Before-and-after change records:

┏━━

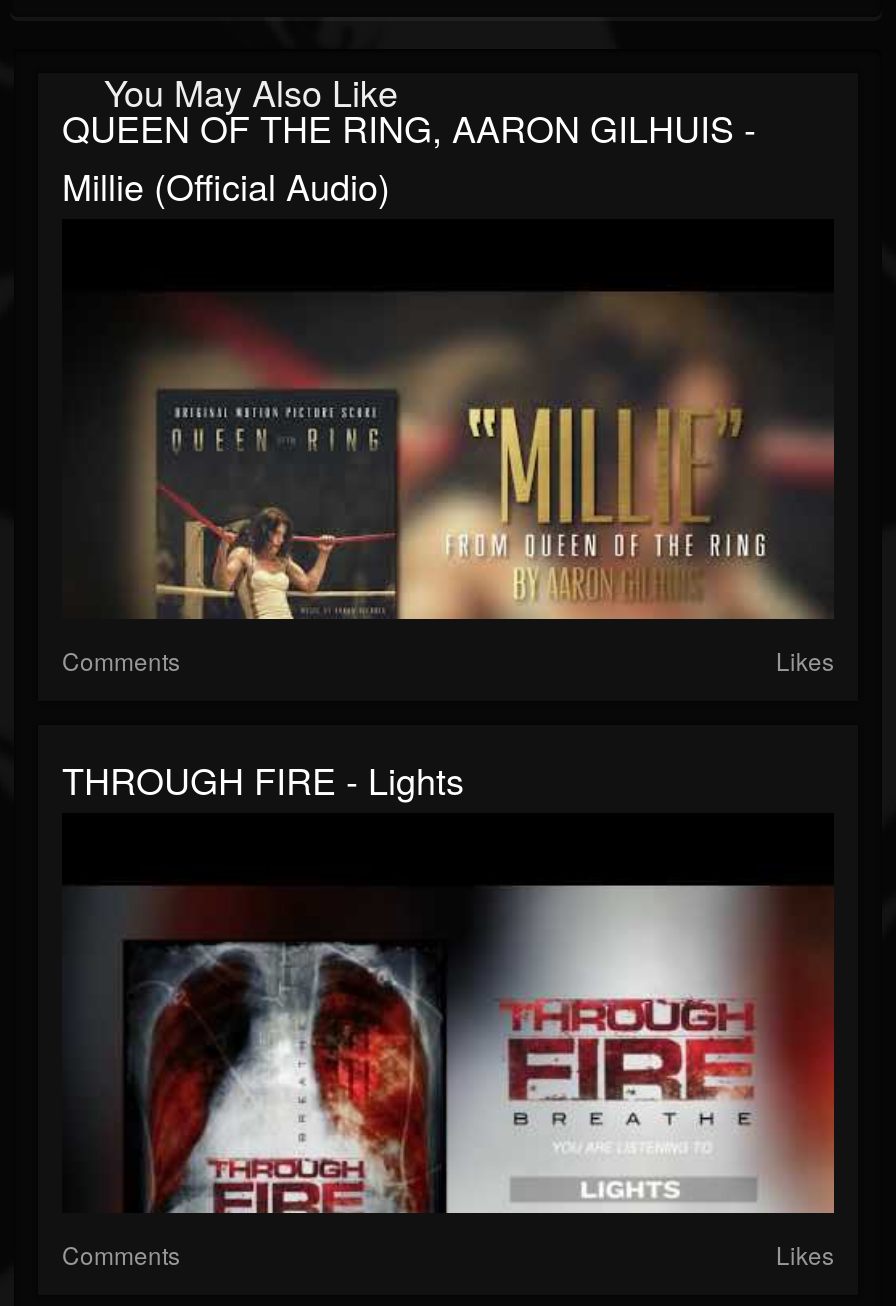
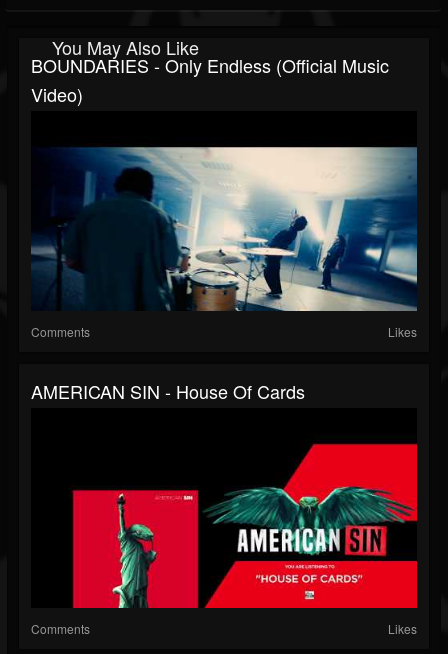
[62,101,756,211] QUEEN OF THE RING, AARON GILHUIS - | Millie (Official Audio) -> [31,52,389,107] BOUNDARIES - Only Endless (Official Music | Video)
[64,291,836,621] [image] -> [31,146,418,312] [image]
[62,753,464,805] THROUGH FIRE - Lights -> [31,378,305,404] AMERICAN SIN - House Of Cards
[64,883,836,1215] [image] -> [32,443,418,609] [image]

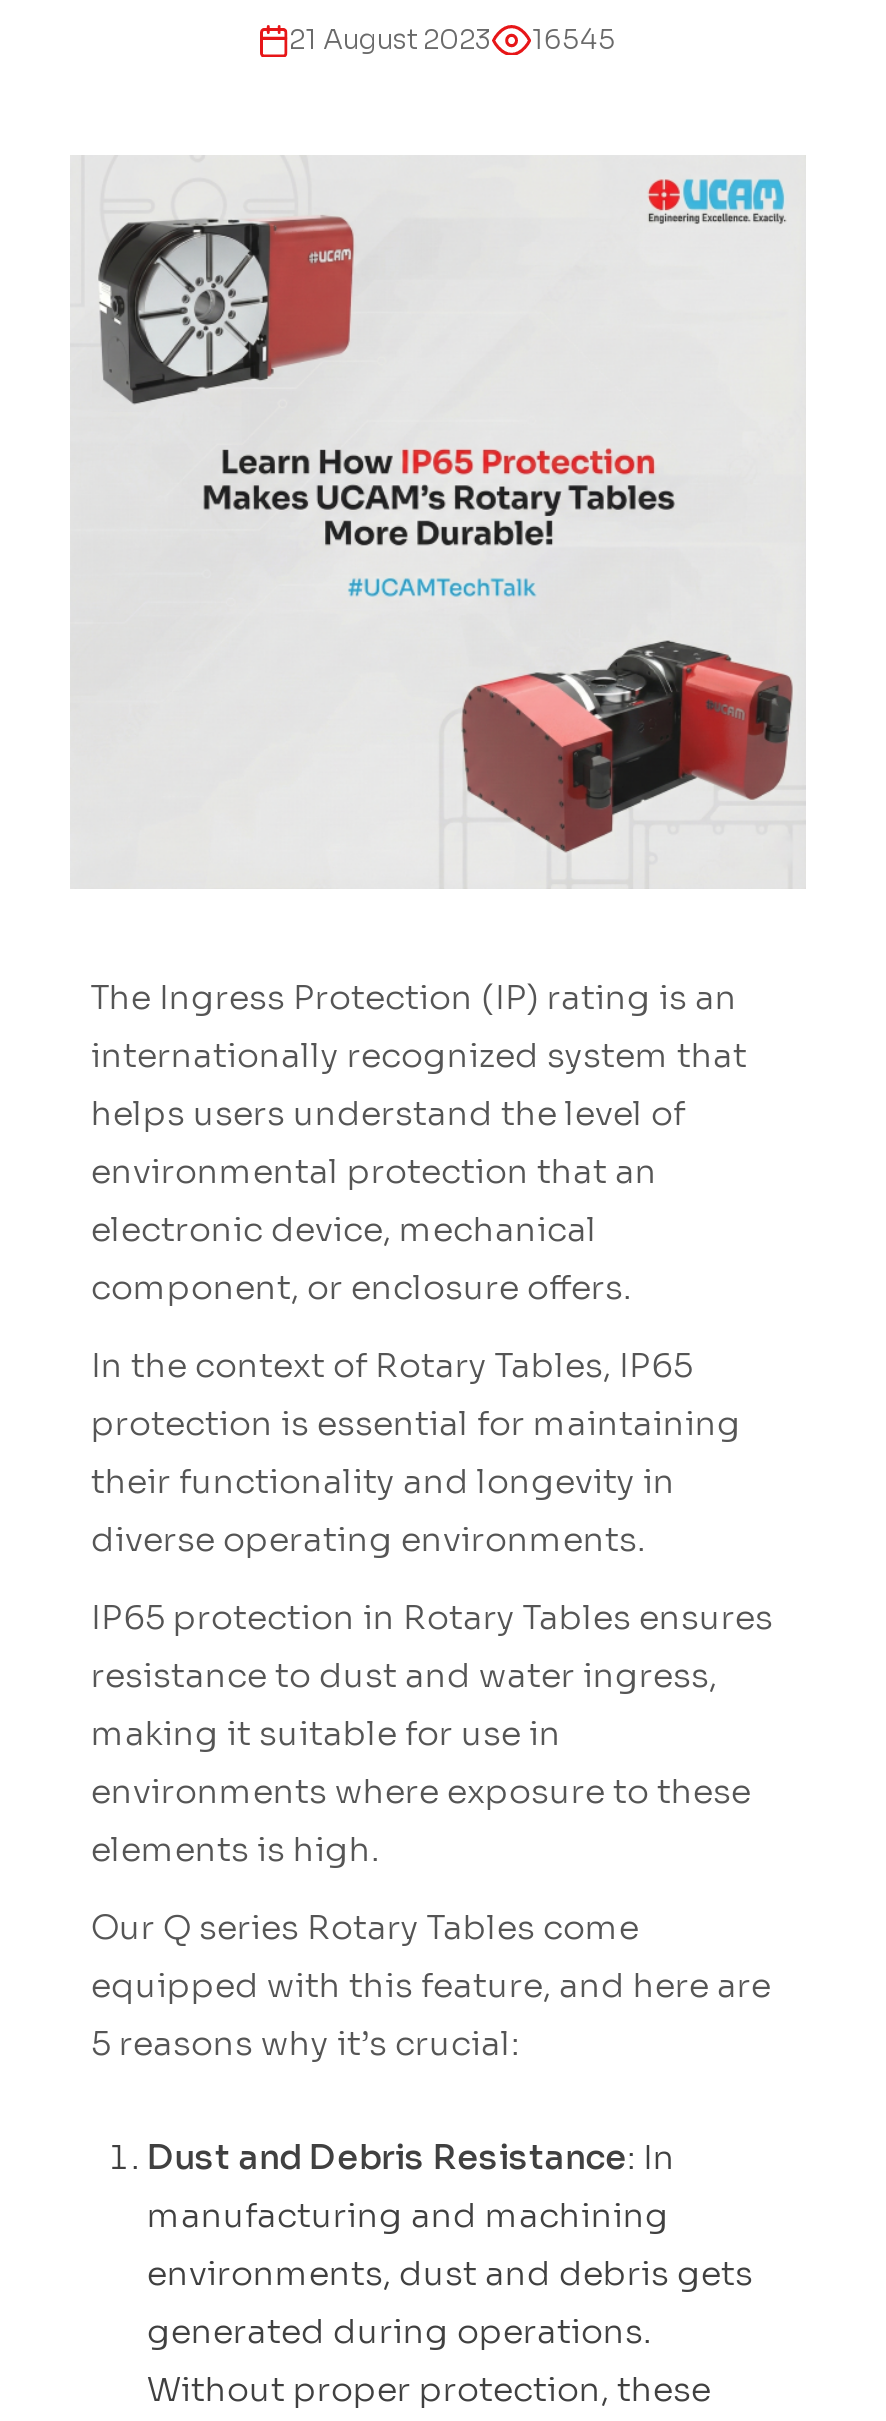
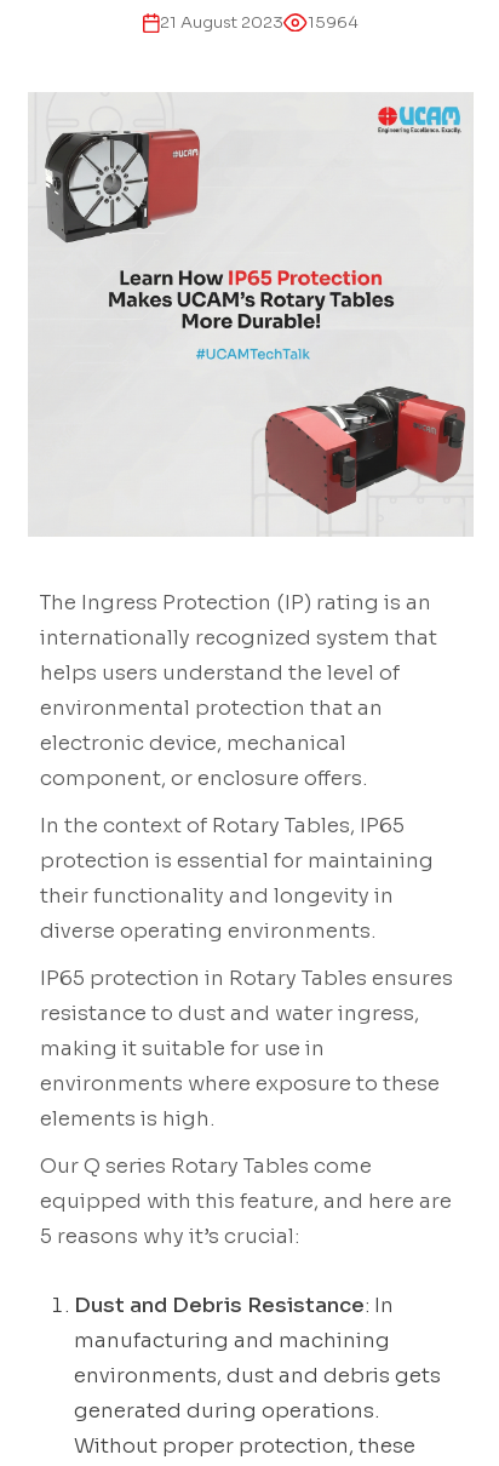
[289,22,616,56] 21 August 2023 16545 -> [160,12,358,32] 21 August 2023 15964

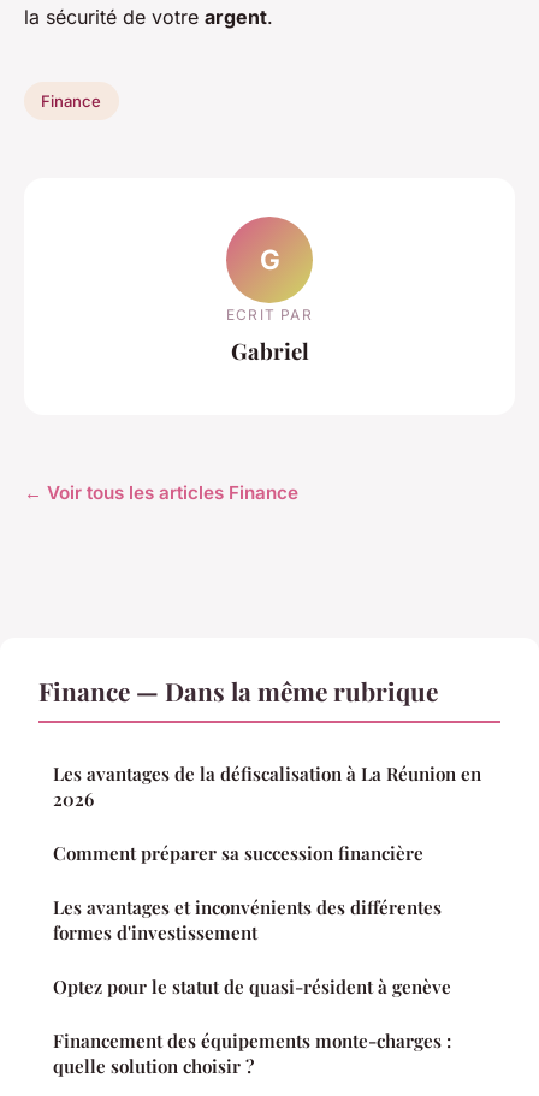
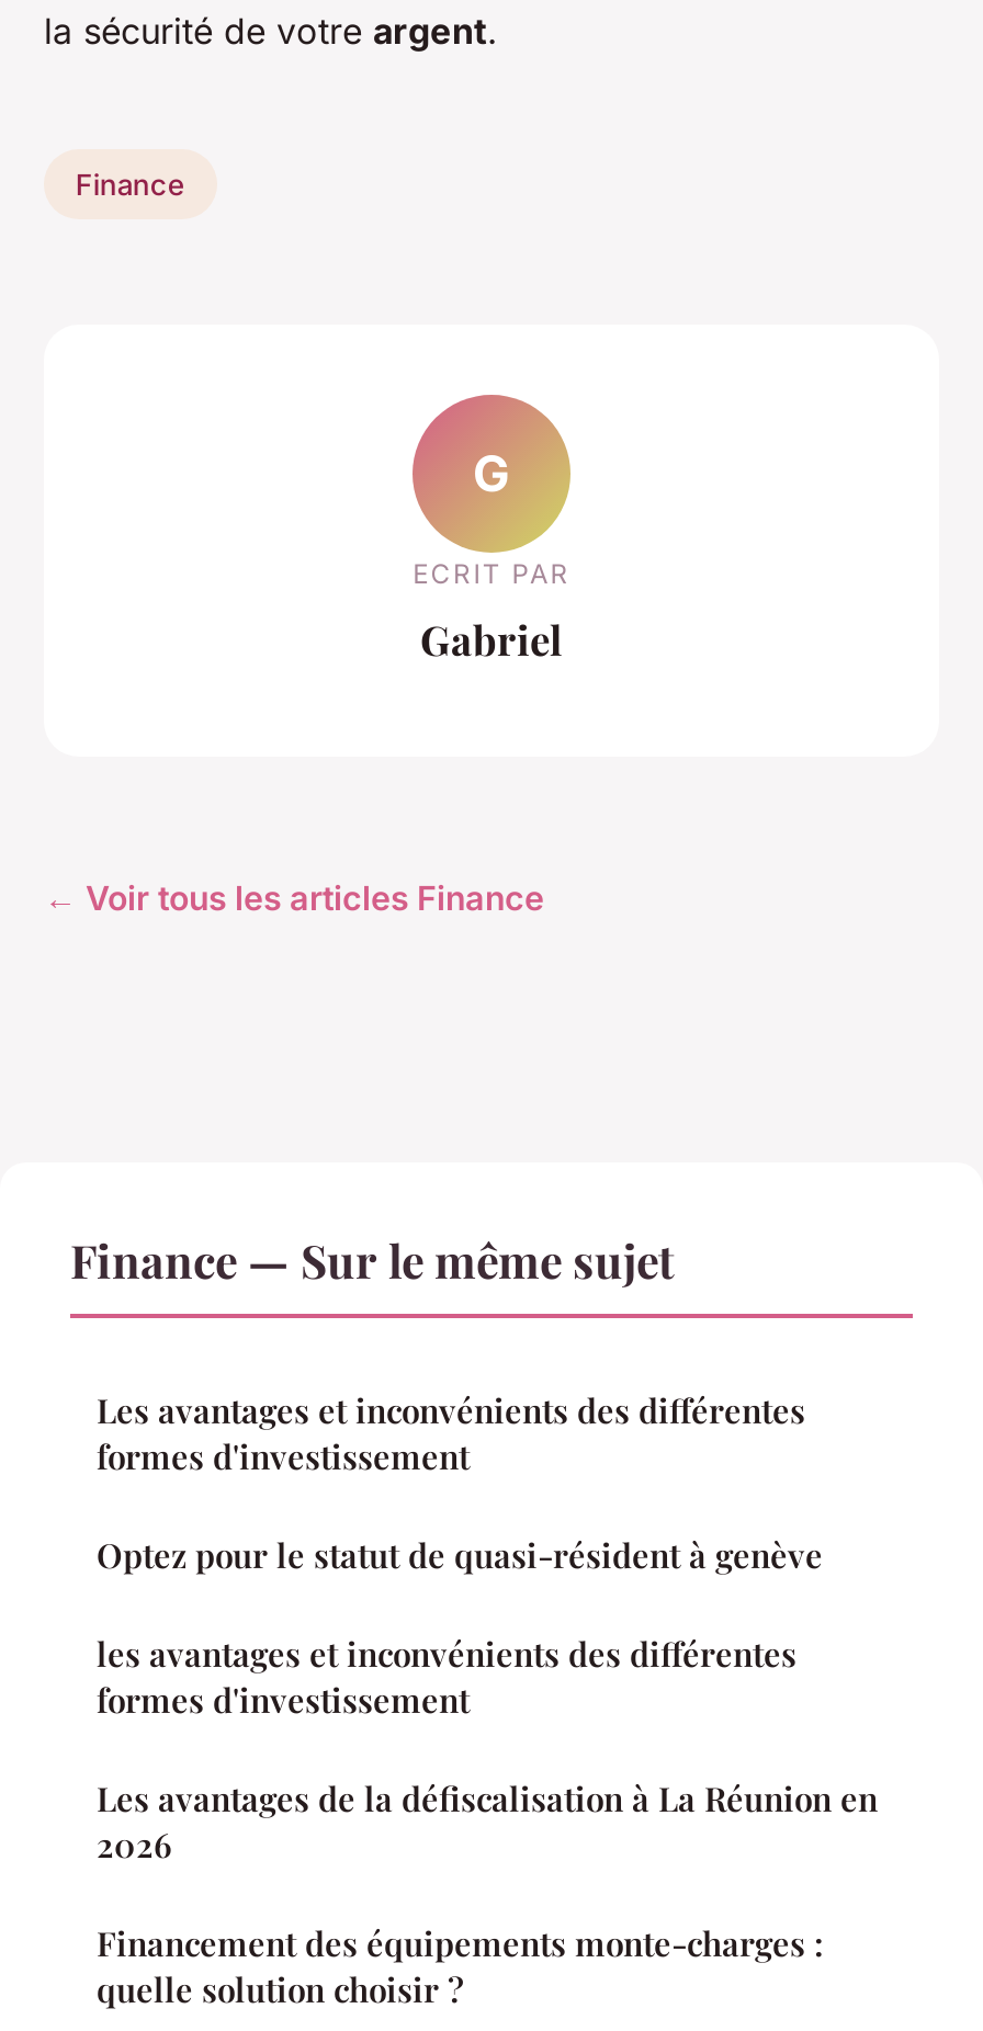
[38,674,438,865] Finance — Dans la même rubrique | Comment préparer sa succession financière -> [70,1228,674,1290] Finance — Sur le même sujet
moved [53,762,481,811] -> [97,1777,878,1867]: Les avantages de la défiscalisation à La Réunion en | 2026
moved [53,895,451,999] -> [97,1388,823,1577]: Les avantages et inconvénients des différentes | formes d'investissement | Optez pour le statut de quasi-résident à genève
none -> [97,1632,796,1722] les avantages et inconvénients des différentes | formes d'investissement

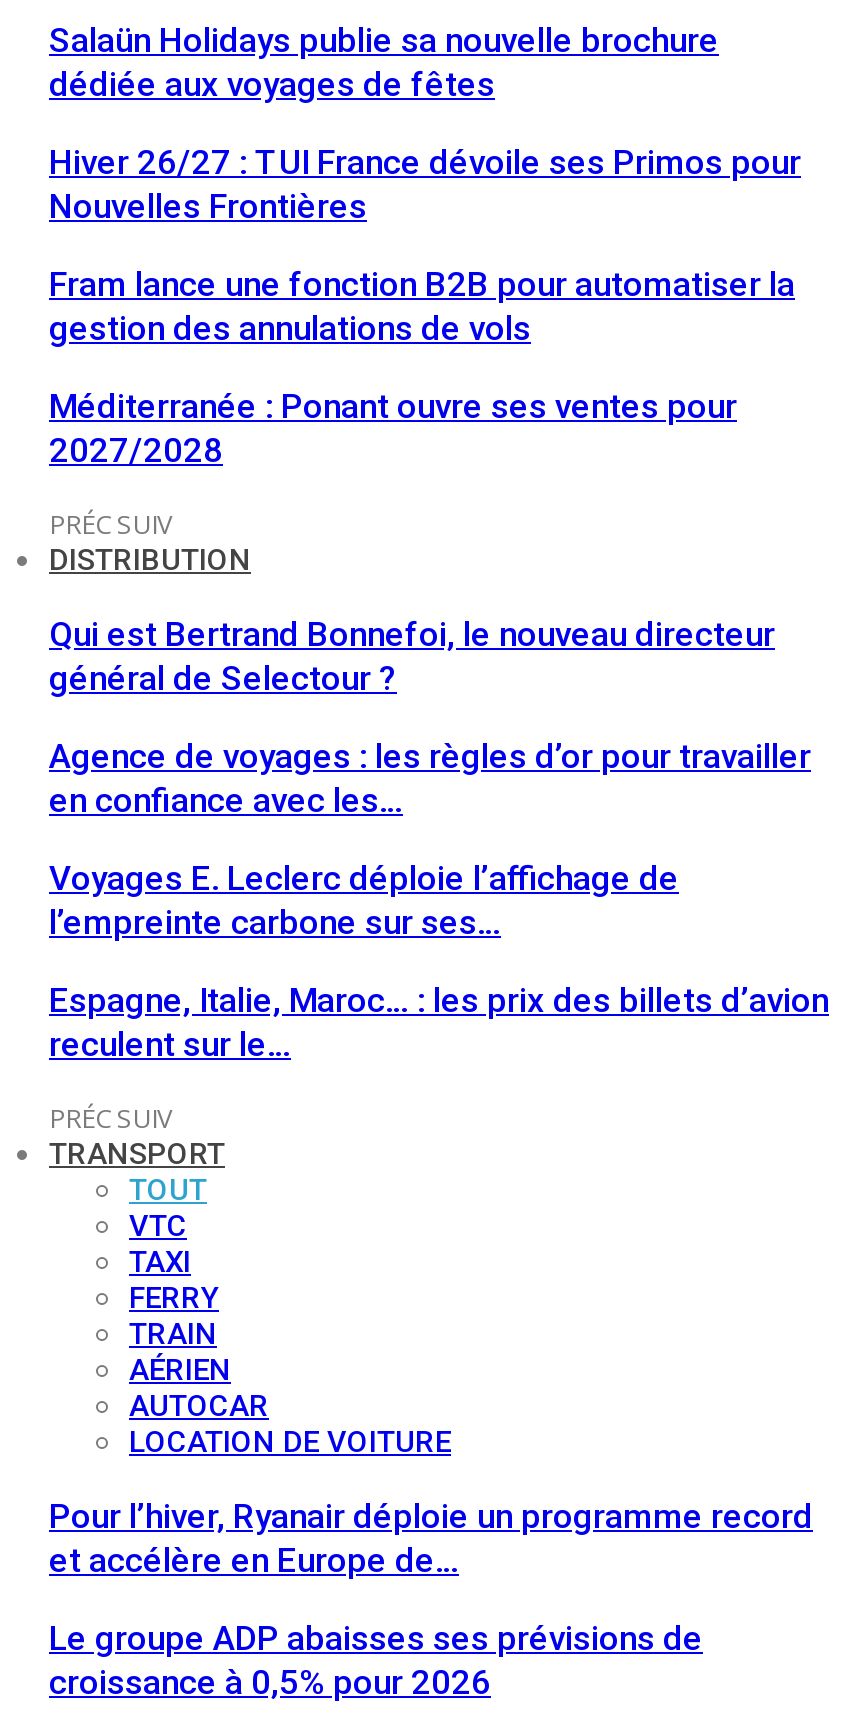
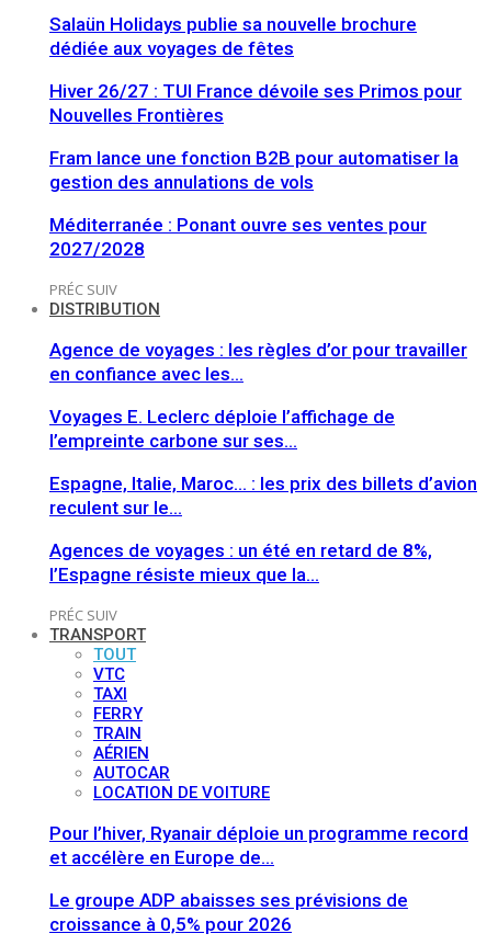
[49,614,775,698] Qui est Bertrand Bonnefoi, le nouveau directeur | général de Selectour ? -> none
moved [49,736,829,1064] -> [49,339,477,519]: Agence de voyages : les règles d’or pour travailler | en confiance avec les… | Voyages E. Leclerc déploie l’affichage de | l’empreinte carbone sur ses… | Espagne, Italie, Maroc… : les prix des billets d’avion | reculent sur le…
none -> [49,539,432,585] Agences de voyages : un été en retard de 8%, | l’Espagne résiste mieux que la…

┗━━

WORK TO BE COMPLETED:
Please give a word-for-word transcript of the lines from the one holding "none -> [97,1632,796,1722]" through the final line of the entries, both ends kept, with no pictures.

SOLUTION TO THE PROBLEM:
none -> [97,1632,796,1722] les avantages et inconvénients des différentes | formes d'investissement

[49,614,775,698] Qui est Bertrand Bonnefoi, le nouveau directeur | général de Selectour ? -> none
moved [49,736,829,1064] -> [49,339,477,519]: Agence de voyages : les règles d’or pour travailler | en confiance avec les… | Voyages E. Leclerc déploie l’affichage de | l’empreinte carbone sur ses… | Espagne, Italie, Maroc… : les prix des billets d’avion | reculent sur le…
none -> [49,539,432,585] Agences de voyages : un été en retard de 8%, | l’Espagne résiste mieux que la…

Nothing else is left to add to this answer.